Work to be completed: All entries are to be copied verbatim, while the pictures stay out.

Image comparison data
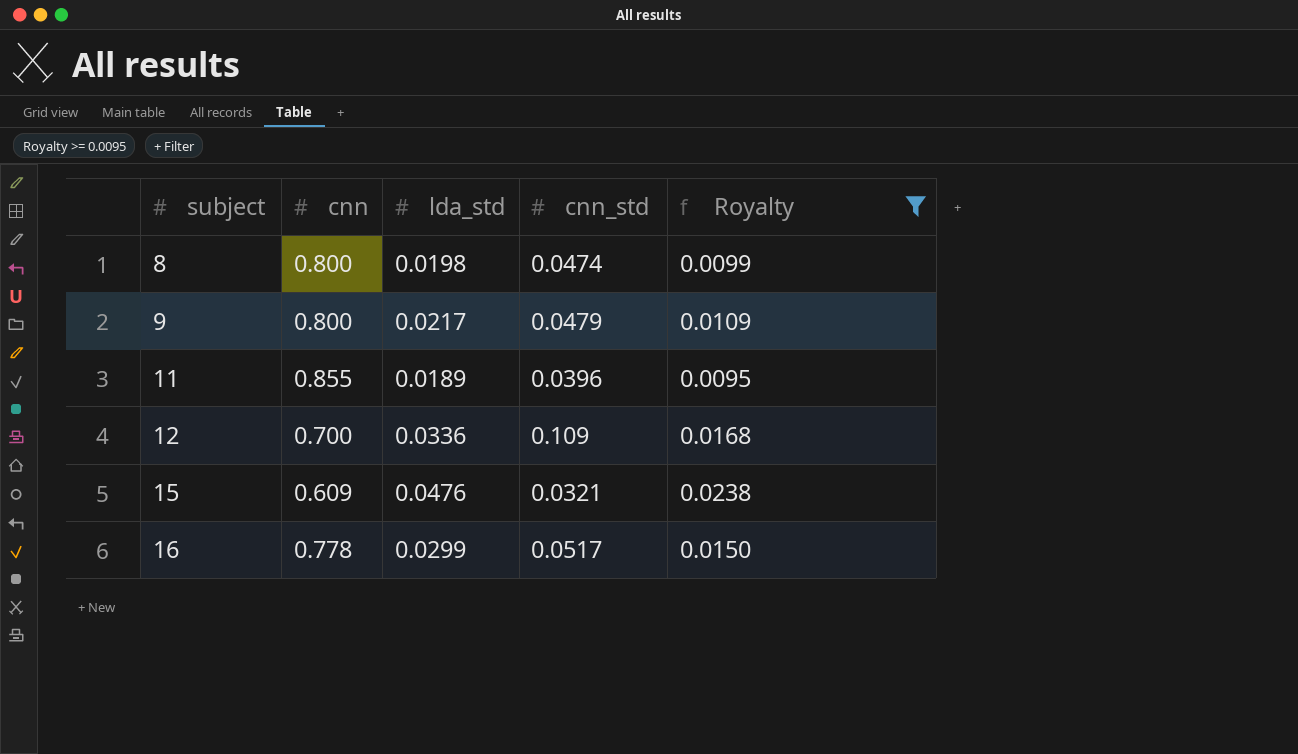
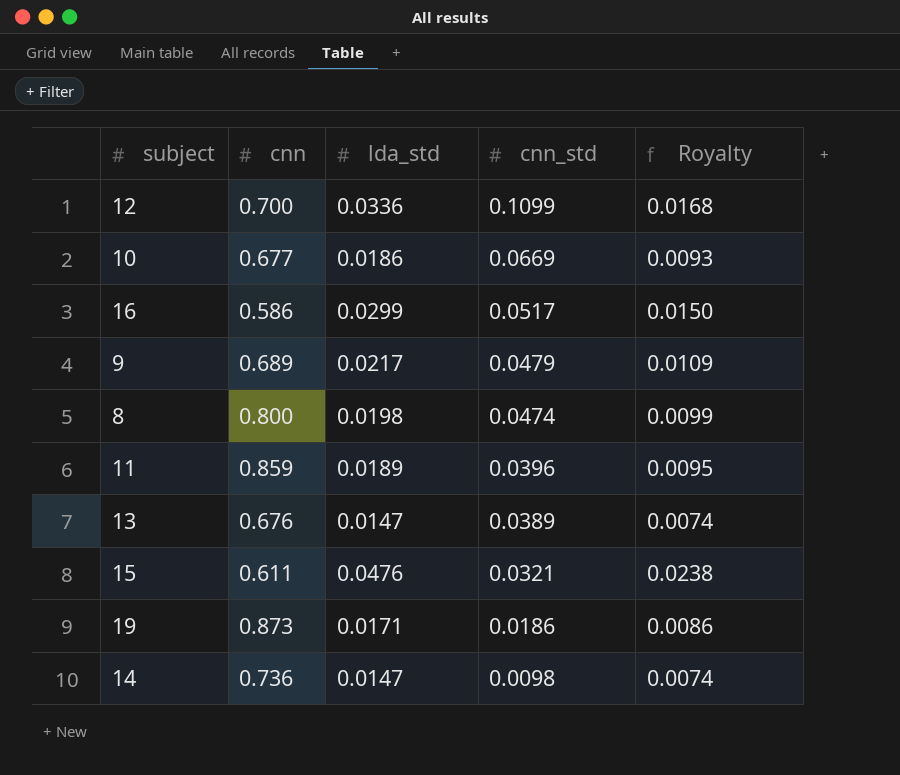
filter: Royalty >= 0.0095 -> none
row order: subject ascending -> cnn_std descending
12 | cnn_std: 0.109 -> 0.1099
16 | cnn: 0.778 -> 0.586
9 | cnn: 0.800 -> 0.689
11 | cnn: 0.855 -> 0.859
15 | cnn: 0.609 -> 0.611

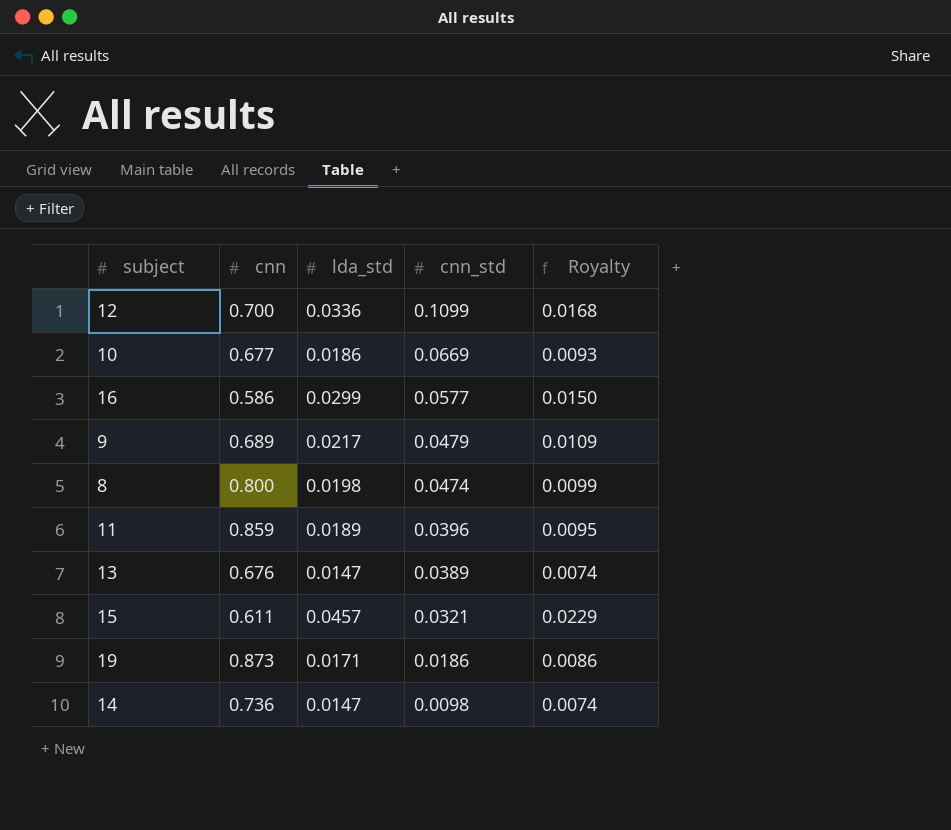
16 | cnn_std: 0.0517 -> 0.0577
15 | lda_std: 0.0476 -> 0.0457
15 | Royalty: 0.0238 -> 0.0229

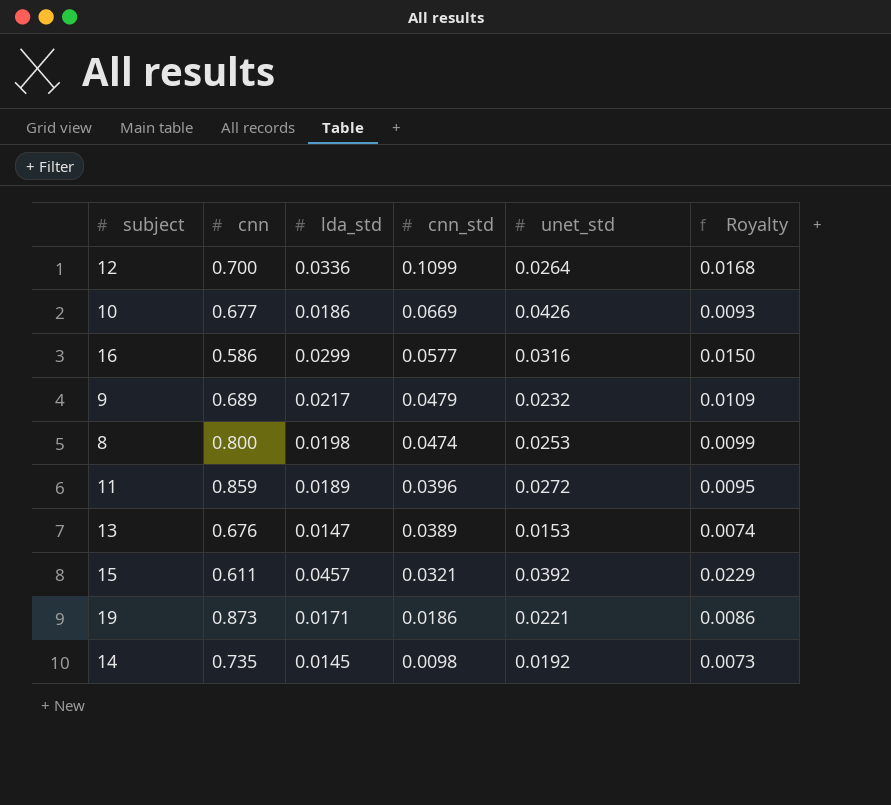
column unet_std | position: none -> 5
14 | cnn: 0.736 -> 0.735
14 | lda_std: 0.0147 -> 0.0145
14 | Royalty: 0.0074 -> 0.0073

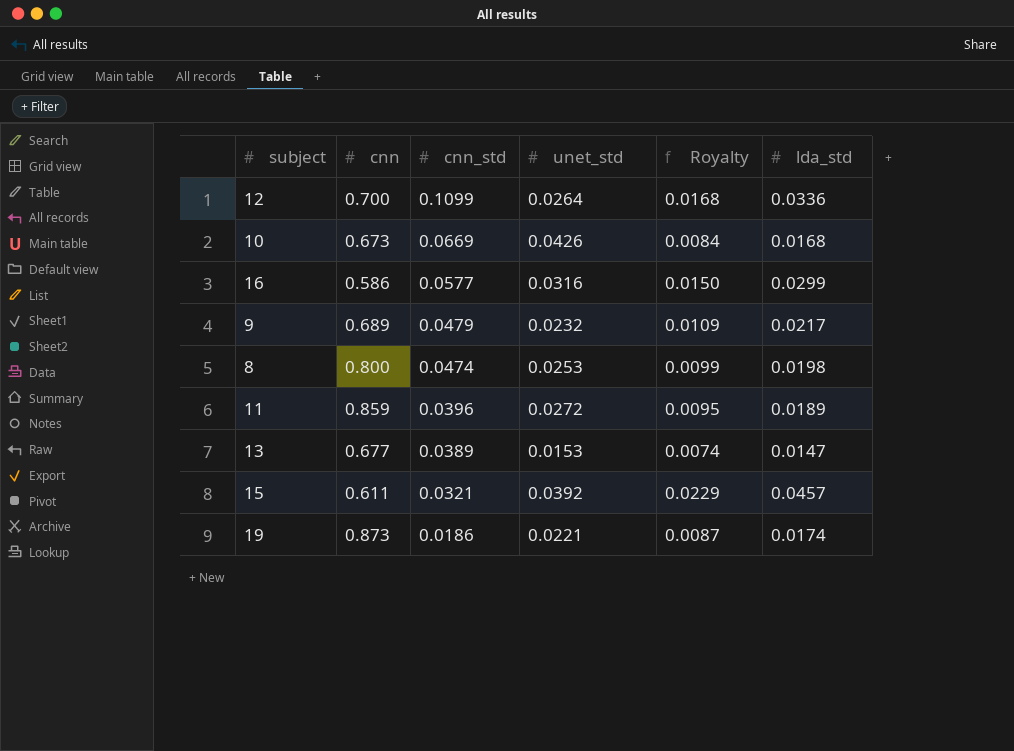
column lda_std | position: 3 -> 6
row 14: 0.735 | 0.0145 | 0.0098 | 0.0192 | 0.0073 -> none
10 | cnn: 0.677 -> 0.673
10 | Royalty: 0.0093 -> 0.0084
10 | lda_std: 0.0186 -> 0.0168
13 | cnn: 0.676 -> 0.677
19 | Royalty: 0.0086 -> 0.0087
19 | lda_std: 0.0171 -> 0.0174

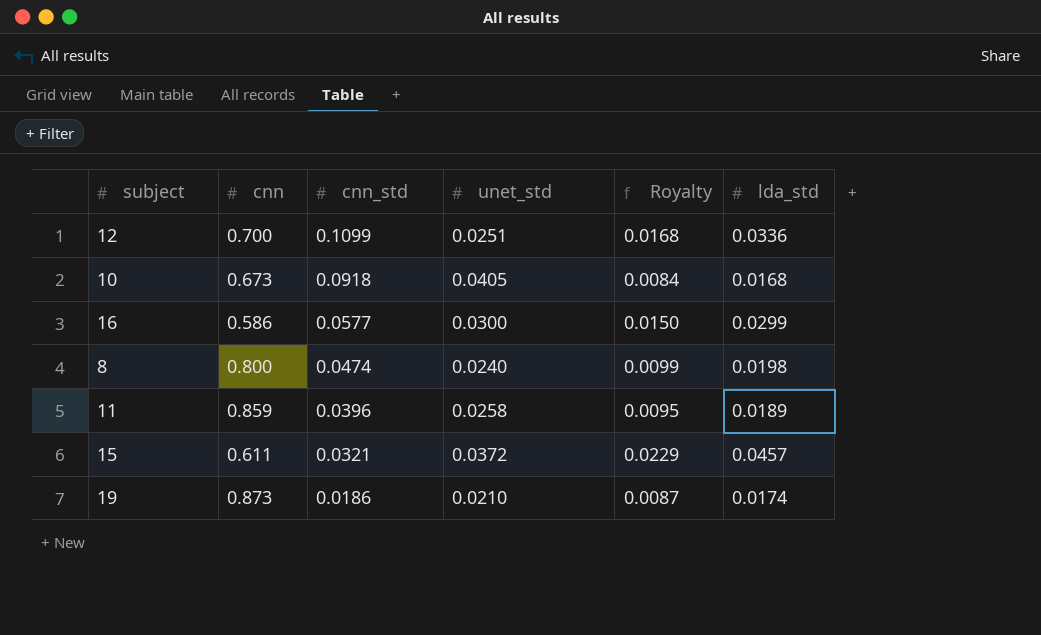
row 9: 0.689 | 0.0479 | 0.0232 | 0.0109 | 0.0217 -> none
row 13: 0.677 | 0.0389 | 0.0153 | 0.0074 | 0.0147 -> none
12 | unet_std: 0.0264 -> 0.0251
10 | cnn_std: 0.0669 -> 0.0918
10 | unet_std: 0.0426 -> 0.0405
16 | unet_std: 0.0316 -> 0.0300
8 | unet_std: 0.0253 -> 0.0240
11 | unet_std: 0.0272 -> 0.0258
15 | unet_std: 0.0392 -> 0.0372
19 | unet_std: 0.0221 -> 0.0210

Result of this task:
filter: Royalty >= 0.0095 -> none
row order: subject ascending -> cnn_std descending
12 | cnn_std: 0.109 -> 0.1099
16 | cnn: 0.778 -> 0.586
9 | cnn: 0.800 -> 0.689
11 | cnn: 0.855 -> 0.859
15 | cnn: 0.609 -> 0.611

16 | cnn_std: 0.0517 -> 0.0577
15 | lda_std: 0.0476 -> 0.0457
15 | Royalty: 0.0238 -> 0.0229

column unet_std | position: none -> 5
14 | cnn: 0.736 -> 0.735
14 | lda_std: 0.0147 -> 0.0145
14 | Royalty: 0.0074 -> 0.0073

column lda_std | position: 3 -> 6
row 14: 0.735 | 0.0145 | 0.0098 | 0.0192 | 0.0073 -> none
10 | cnn: 0.677 -> 0.673
10 | Royalty: 0.0093 -> 0.0084
10 | lda_std: 0.0186 -> 0.0168
13 | cnn: 0.676 -> 0.677
19 | Royalty: 0.0086 -> 0.0087
19 | lda_std: 0.0171 -> 0.0174

row 9: 0.689 | 0.0479 | 0.0232 | 0.0109 | 0.0217 -> none
row 13: 0.677 | 0.0389 | 0.0153 | 0.0074 | 0.0147 -> none
12 | unet_std: 0.0264 -> 0.0251
10 | cnn_std: 0.0669 -> 0.0918
10 | unet_std: 0.0426 -> 0.0405
16 | unet_std: 0.0316 -> 0.0300
8 | unet_std: 0.0253 -> 0.0240
11 | unet_std: 0.0272 -> 0.0258
15 | unet_std: 0.0392 -> 0.0372
19 | unet_std: 0.0221 -> 0.0210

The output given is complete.